Below are the entries. Transcribe exactly the lines from the one with "[61,449,142,469] ./Csv2Sql ->" through the one with "[127,194,137,204] 3. -> [82,290,97,303] 2.", ends included, and leave out all others.

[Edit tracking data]
+++

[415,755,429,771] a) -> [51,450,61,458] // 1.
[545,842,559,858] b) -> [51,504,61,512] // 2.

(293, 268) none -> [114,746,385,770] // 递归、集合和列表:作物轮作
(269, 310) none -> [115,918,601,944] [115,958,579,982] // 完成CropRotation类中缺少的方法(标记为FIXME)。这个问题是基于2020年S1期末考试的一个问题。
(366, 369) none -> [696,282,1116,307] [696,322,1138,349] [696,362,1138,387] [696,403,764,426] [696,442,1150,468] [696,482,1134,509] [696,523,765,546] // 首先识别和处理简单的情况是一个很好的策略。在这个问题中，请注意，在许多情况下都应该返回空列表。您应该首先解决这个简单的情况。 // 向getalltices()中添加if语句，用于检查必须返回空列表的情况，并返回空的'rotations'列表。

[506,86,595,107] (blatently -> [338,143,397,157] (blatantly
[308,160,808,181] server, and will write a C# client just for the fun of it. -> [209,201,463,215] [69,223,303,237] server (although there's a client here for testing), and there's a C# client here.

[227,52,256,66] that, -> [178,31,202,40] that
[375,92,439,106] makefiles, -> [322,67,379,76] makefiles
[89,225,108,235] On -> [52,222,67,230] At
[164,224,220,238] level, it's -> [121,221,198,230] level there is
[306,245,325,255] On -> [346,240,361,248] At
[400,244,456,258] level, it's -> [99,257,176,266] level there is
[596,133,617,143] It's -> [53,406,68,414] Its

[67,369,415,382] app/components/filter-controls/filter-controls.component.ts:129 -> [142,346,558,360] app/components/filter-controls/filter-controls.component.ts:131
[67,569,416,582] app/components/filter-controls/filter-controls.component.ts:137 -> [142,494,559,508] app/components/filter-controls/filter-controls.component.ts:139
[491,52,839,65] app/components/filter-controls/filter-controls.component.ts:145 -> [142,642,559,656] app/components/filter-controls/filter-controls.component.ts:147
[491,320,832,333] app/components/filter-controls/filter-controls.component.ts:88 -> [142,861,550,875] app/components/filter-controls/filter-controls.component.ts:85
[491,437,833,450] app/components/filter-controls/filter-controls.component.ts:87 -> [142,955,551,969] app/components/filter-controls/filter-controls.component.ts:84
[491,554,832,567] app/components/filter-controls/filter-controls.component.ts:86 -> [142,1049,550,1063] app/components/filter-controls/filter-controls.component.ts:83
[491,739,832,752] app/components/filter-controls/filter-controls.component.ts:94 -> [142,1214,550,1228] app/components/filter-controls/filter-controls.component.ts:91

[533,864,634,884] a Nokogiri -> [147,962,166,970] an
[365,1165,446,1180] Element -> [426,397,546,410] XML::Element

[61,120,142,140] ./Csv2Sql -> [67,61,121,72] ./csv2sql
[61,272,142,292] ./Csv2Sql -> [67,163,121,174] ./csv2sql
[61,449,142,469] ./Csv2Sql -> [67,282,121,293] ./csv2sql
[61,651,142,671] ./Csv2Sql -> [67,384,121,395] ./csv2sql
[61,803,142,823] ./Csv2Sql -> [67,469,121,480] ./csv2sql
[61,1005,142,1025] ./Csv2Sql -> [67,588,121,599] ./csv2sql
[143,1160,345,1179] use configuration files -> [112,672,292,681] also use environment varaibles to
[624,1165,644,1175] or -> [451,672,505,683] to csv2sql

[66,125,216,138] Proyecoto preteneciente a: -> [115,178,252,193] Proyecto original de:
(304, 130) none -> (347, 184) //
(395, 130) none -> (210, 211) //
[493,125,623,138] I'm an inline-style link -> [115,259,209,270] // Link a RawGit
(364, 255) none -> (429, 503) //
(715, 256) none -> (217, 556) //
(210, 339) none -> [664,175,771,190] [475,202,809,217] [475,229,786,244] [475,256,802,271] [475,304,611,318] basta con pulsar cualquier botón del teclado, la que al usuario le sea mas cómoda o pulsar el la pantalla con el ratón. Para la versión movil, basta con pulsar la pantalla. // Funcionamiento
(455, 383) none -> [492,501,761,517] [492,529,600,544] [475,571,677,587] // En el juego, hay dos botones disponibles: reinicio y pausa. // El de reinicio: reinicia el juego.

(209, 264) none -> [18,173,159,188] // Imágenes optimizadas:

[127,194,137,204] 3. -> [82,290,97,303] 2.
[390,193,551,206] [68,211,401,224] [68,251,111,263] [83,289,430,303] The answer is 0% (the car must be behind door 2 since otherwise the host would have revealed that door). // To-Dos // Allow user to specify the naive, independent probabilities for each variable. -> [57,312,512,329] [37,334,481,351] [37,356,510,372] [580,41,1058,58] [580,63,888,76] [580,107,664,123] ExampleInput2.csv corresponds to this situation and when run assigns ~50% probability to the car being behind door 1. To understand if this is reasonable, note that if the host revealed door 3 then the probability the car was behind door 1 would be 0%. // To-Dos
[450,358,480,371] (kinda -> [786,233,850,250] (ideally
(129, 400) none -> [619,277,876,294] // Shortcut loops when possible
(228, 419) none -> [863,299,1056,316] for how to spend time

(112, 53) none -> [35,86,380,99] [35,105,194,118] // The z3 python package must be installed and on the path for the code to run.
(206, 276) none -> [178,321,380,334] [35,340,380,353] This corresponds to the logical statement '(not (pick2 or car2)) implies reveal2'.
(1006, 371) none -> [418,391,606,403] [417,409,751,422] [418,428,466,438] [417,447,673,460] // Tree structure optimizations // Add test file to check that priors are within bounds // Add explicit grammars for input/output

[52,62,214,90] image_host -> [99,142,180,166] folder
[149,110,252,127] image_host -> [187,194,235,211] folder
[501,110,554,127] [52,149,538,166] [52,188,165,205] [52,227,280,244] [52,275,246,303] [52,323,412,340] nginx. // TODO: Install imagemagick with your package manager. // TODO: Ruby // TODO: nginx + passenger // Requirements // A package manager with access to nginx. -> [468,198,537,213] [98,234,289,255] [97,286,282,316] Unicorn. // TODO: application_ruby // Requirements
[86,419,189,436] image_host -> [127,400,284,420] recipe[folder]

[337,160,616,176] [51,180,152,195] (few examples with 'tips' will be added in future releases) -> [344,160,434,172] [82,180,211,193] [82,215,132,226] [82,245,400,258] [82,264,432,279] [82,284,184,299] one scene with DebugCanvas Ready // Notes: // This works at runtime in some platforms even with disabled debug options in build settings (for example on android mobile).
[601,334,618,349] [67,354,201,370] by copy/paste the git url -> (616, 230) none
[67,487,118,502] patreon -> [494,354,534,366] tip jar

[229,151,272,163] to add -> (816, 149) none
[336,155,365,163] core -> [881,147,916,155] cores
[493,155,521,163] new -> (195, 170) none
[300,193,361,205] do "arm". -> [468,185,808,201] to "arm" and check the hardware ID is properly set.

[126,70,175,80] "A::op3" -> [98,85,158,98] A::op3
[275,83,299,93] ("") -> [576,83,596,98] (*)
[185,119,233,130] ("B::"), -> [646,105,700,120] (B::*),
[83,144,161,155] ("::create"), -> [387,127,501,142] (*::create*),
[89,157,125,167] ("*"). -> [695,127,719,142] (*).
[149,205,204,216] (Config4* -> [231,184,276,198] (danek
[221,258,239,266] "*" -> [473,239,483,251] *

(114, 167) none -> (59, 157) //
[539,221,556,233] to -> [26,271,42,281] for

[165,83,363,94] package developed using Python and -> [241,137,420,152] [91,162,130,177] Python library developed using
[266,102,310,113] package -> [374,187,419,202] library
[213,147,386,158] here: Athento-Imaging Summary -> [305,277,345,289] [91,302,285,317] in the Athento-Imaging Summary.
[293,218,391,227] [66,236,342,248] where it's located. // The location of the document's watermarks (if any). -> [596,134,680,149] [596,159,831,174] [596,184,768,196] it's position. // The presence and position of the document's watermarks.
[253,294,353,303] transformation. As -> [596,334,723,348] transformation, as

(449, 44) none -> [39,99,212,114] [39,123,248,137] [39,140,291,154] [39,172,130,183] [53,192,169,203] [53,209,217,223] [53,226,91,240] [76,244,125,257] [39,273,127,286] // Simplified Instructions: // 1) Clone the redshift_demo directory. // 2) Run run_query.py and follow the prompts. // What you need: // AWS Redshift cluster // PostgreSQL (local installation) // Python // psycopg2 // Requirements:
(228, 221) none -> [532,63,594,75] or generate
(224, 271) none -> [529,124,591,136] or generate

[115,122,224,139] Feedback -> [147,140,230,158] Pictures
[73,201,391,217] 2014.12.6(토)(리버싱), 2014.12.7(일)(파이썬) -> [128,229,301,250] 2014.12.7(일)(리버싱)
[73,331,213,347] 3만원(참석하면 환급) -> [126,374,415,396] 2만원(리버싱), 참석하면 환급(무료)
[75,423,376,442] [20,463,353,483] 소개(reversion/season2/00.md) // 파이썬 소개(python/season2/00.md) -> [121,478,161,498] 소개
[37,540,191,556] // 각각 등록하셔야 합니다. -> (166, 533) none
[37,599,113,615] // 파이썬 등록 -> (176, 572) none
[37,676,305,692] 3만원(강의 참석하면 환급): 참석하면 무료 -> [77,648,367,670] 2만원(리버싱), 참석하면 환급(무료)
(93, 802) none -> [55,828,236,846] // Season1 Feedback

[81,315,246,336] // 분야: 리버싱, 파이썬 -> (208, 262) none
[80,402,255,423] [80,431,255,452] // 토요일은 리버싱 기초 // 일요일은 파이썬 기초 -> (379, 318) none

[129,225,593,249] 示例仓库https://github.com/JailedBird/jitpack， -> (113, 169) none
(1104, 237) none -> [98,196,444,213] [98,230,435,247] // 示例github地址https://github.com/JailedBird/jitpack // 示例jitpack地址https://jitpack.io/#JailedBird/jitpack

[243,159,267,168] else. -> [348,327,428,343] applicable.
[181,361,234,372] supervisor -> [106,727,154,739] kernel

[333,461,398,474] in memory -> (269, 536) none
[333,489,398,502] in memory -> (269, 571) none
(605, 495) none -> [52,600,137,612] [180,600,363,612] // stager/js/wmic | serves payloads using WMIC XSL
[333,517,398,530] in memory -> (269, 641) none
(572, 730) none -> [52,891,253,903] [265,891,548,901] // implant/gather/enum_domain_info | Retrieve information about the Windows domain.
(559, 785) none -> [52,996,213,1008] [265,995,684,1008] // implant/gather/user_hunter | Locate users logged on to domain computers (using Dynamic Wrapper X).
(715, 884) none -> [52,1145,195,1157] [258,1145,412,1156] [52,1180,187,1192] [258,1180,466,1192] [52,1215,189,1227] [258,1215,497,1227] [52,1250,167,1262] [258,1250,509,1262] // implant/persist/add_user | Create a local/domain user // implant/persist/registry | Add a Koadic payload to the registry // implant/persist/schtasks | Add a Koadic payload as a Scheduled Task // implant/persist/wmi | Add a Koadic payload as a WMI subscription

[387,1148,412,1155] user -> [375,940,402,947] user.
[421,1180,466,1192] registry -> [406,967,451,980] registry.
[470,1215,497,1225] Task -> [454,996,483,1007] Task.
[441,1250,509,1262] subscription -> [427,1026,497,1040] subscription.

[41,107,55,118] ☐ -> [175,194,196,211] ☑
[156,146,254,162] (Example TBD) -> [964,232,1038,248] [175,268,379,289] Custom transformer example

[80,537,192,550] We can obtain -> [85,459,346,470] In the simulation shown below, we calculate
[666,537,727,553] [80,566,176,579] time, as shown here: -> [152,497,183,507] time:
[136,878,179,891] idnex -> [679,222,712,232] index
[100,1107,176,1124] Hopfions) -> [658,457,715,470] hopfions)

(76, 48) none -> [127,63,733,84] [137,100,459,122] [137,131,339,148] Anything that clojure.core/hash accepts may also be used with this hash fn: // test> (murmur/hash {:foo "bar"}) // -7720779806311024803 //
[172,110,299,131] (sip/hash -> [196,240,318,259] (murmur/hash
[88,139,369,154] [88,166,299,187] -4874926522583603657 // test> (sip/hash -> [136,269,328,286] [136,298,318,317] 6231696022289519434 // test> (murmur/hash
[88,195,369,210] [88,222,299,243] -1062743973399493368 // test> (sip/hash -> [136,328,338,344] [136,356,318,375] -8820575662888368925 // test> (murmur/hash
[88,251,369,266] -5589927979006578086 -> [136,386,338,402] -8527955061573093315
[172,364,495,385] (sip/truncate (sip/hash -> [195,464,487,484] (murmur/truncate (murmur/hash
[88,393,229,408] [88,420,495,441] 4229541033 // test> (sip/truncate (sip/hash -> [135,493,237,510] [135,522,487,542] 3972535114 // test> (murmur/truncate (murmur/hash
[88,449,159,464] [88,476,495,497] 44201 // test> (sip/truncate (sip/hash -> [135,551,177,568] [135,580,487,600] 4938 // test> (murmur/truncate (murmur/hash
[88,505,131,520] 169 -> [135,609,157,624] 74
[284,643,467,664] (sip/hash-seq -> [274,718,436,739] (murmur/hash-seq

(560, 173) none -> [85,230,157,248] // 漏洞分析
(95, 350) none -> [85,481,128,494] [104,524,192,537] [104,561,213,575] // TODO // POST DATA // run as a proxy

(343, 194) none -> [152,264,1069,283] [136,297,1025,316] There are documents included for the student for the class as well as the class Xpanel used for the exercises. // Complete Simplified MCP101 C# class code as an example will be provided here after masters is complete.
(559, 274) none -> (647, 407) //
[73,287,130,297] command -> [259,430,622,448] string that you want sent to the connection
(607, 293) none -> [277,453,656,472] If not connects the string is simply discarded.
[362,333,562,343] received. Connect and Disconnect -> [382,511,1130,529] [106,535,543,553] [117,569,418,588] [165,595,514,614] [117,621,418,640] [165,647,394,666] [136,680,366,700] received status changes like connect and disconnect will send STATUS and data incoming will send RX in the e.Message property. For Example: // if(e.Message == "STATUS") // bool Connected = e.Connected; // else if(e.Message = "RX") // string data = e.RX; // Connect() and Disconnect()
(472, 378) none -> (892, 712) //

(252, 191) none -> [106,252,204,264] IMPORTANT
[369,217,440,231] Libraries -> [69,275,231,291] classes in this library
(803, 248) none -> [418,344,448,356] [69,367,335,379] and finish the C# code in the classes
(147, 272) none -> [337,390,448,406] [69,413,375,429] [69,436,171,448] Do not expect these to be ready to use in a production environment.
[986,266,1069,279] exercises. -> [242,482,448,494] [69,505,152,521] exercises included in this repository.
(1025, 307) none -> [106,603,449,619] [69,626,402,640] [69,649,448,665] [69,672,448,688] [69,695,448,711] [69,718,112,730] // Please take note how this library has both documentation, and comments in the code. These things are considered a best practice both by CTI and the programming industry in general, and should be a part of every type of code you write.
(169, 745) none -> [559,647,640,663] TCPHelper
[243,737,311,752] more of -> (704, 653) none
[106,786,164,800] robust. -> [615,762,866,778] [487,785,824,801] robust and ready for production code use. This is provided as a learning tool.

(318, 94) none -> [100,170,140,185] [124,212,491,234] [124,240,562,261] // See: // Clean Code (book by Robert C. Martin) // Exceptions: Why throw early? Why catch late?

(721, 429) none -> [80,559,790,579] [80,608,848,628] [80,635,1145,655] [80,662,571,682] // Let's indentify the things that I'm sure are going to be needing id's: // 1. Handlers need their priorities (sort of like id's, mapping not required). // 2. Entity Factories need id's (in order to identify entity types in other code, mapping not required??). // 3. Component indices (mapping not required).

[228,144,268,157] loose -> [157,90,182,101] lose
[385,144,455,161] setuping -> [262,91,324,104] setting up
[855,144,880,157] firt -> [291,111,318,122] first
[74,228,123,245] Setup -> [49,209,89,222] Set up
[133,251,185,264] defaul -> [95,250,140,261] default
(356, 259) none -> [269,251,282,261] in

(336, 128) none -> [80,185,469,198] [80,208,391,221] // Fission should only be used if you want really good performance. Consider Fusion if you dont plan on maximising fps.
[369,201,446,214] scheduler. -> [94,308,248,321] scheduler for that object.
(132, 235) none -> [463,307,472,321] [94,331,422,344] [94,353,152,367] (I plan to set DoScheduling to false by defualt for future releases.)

+++

* OUTPUT OF THE EXERCISE
[61,449,142,469] ./Csv2Sql -> [67,282,121,293] ./csv2sql
[61,651,142,671] ./Csv2Sql -> [67,384,121,395] ./csv2sql
[61,803,142,823] ./Csv2Sql -> [67,469,121,480] ./csv2sql
[61,1005,142,1025] ./Csv2Sql -> [67,588,121,599] ./csv2sql
[143,1160,345,1179] use configuration files -> [112,672,292,681] also use environment varaibles to
[624,1165,644,1175] or -> [451,672,505,683] to csv2sql

[66,125,216,138] Proyecoto preteneciente a: -> [115,178,252,193] Proyecto original de:
(304, 130) none -> (347, 184) //
(395, 130) none -> (210, 211) //
[493,125,623,138] I'm an inline-style link -> [115,259,209,270] // Link a RawGit
(364, 255) none -> (429, 503) //
(715, 256) none -> (217, 556) //
(210, 339) none -> [664,175,771,190] [475,202,809,217] [475,229,786,244] [475,256,802,271] [475,304,611,318] basta con pulsar cualquier botón del teclado, la que al usuario le sea mas cómoda o pulsar el la pantalla con el ratón. Para la versión movil, basta con pulsar la pantalla. // Funcionamiento
(455, 383) none -> [492,501,761,517] [492,529,600,544] [475,571,677,587] // En el juego, hay dos botones disponibles: reinicio y pausa. // El de reinicio: reinicia el juego.

(209, 264) none -> [18,173,159,188] // Imágenes optimizadas:

[127,194,137,204] 3. -> [82,290,97,303] 2.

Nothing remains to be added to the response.